The foreign secretary, a divisive figure who toured the country in a red bus during the 2016 referendum calling for payments to the EU to be redirected to the National Health Service, speaks at 11 a.m. in London.
British politicians have always found “difficult” the idea of EU political integration, Johnson says. Even his most die-hard Remainer friends seem flummoxed by EU regulations. A message here for the UK’s policy toward a transition period post-Brexit?
“If we are going to accept laws, then we need to know who is making them, and with what motives, and we need to be able to interrogate them in our own language, and we need to know how they came to be in authority over us, and how we can remove them,” Johnson says.
“It’s not about shutting ourselves off, it’s about going global,” Johnson says. “Brexit is about reengaging this country to its global identity.”
There is no reason why Brits can’t retire to Spain, continue academic exchanges, Johnson says. Stag parties will continue, “we all want to make Britain less insular,” Johnson says. But these come across more as arguments for staying.
“We can’t take the argument for granted, we must make the case ourselves,” he said. “It’s not good enough for us to say now to Remainers: you lost, get over it.”

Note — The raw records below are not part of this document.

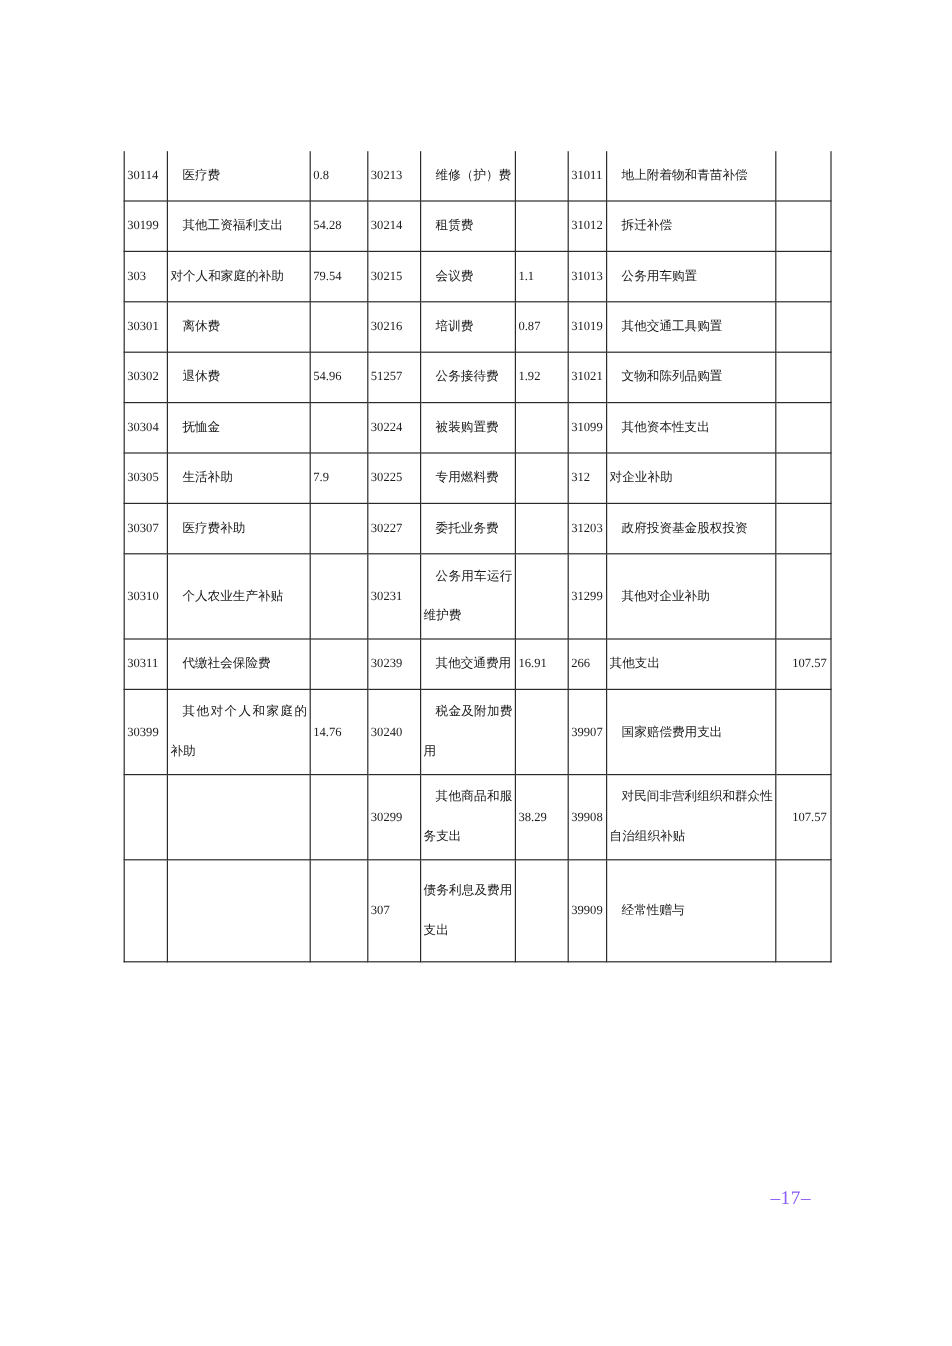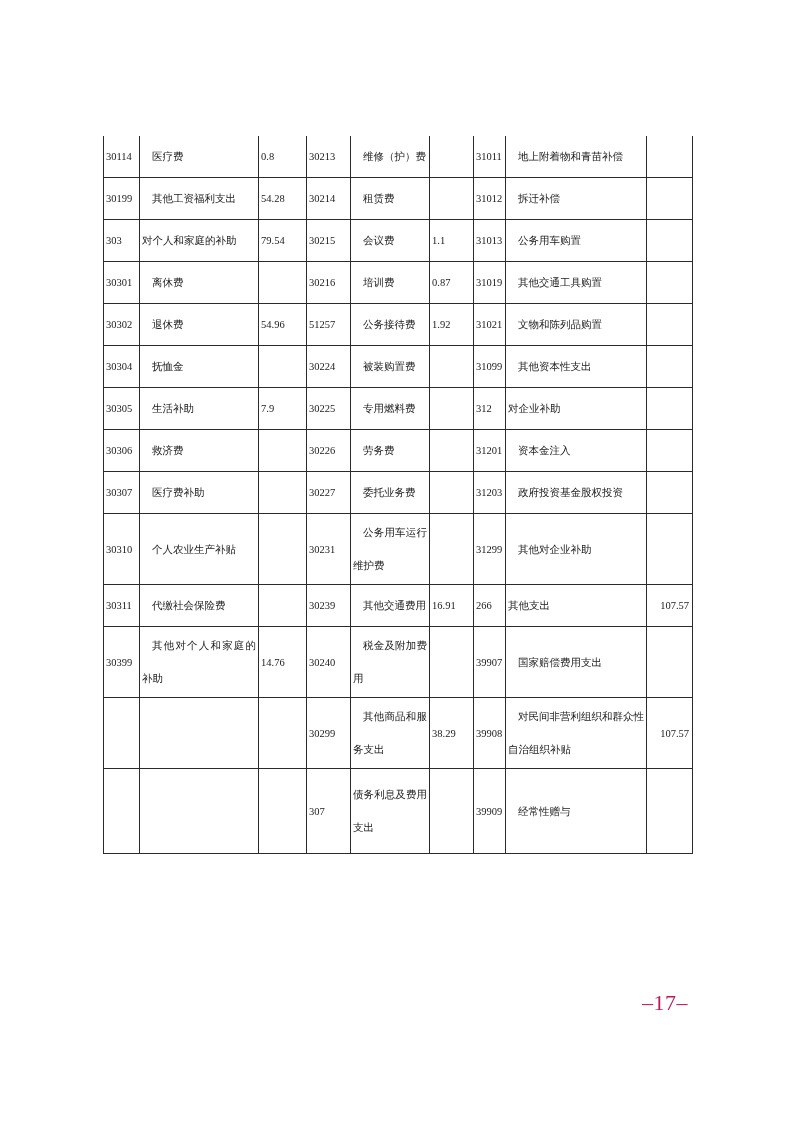--- a/index.html
+++ b/index.html
@@ -18,7 +18,7 @@
   table.budget {
     position: absolute;
     left: 103px;
-    top: 136px;
+    top: 126px;
     width: 589px;
     border-collapse: collapse;
     table-layout: fixed;

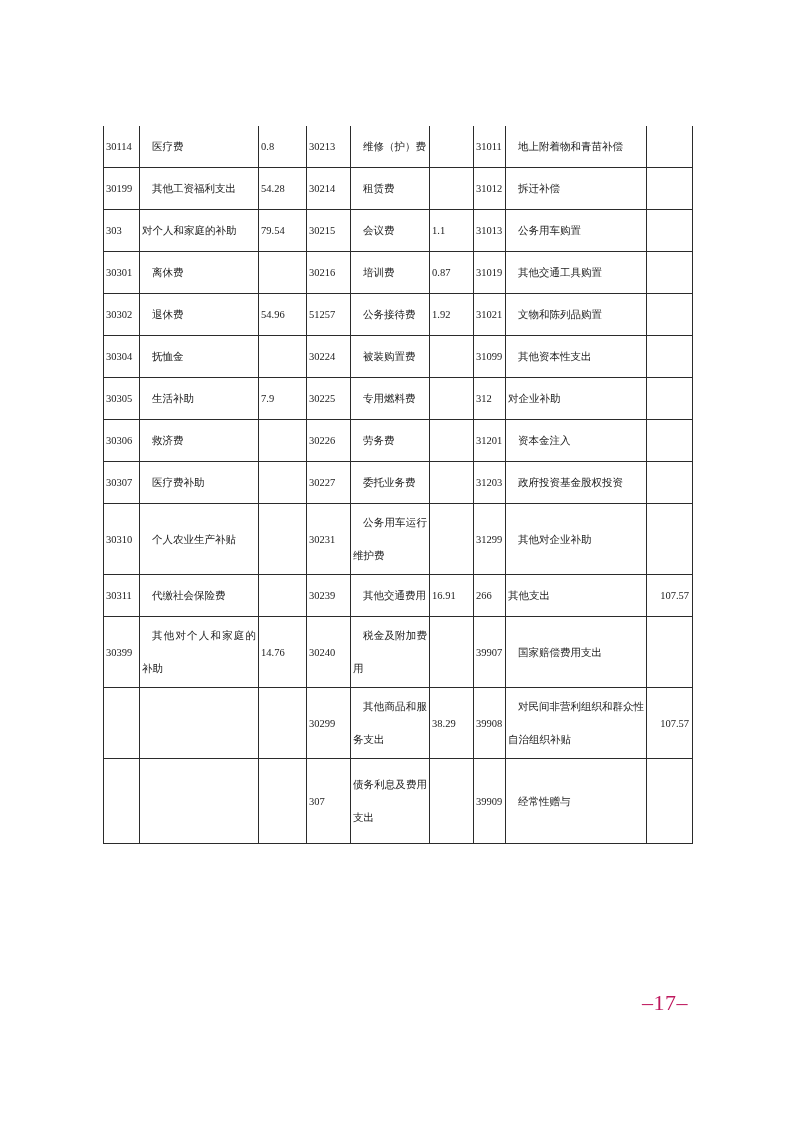--- a/index.html
+++ b/index.html
@@ -162,17 +162,6 @@
         <td class="value-cell right"></td>
       </tr>
       <tr>
-        <td class="code-cell">30306</td>
-        <td class="name-cell">救济费</td>
-        <td class="value-cell"></td>
-        <td class="code-cell">30226</td>
-        <td class="name-cell">劳务费</td>
-        <td class="value-cell"></td>
-        <td class="code-cell">31201</td>
-        <td class="name-cell">资本金注入</td>
-        <td class="value-cell right"></td>
-      </tr>
-      <tr>
         <td class="code-cell">30307</td>
         <td class="name-cell">医疗费补助</td>
         <td class="value-cell"></td>

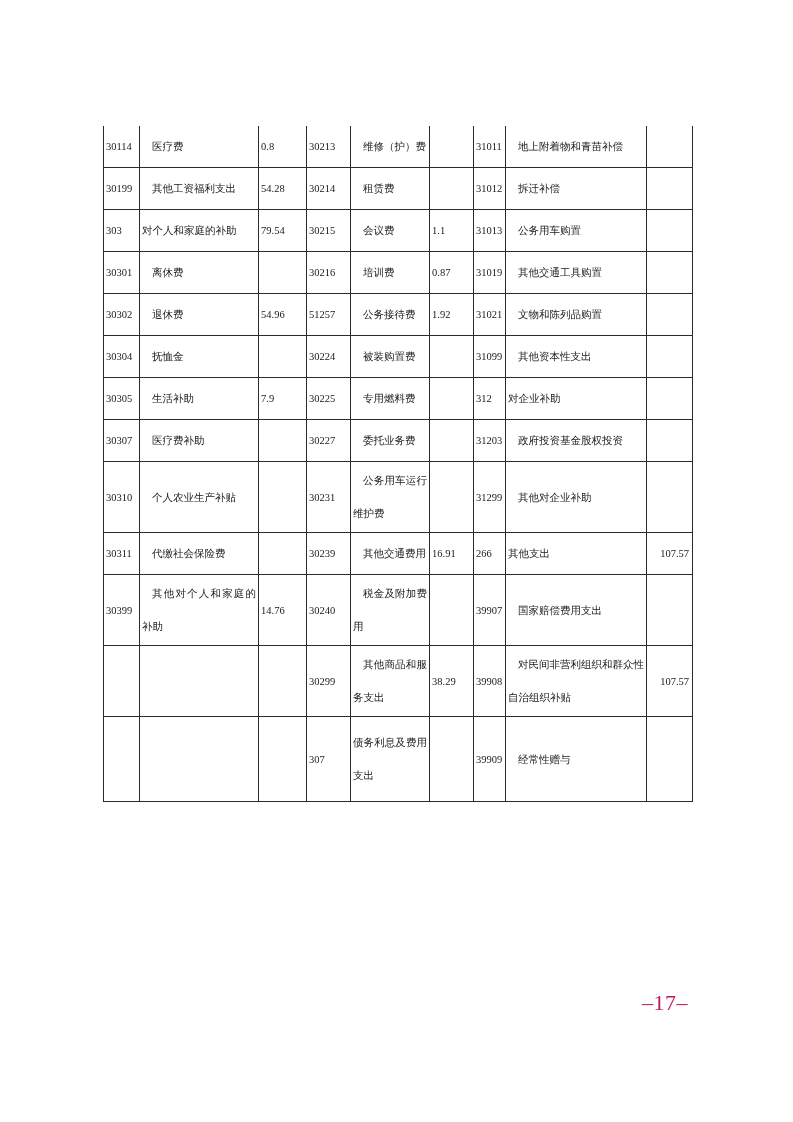--- a/index.html
+++ b/index.html
@@ -62,8 +62,8 @@
     position: absolute;
     left: 642px;
     top: 990px;
-    font-size: 22px;
-    color: #be185d;
+    font-size: 16px;
+    color: #8b5cf6;
     letter-spacing: 0.5px;
     font-family: "Liberation Serif", "DejaVu Serif", serif;
   }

“We will continue to be Europeans both practically and psychologically.”
Johnson starts out with some warm words for Remainers, but he quickly segues into a warning not to thwart the process of Brexit. “Brexit can be grounds for much more hope than fear,” he says.
At a venue a stone’s throw from Parliament there was standing-room only for the lawmakers, reporters and diplomats from around the world. Attendees were a mixture of European officials, someone from the US embassy and the Australian High Commission.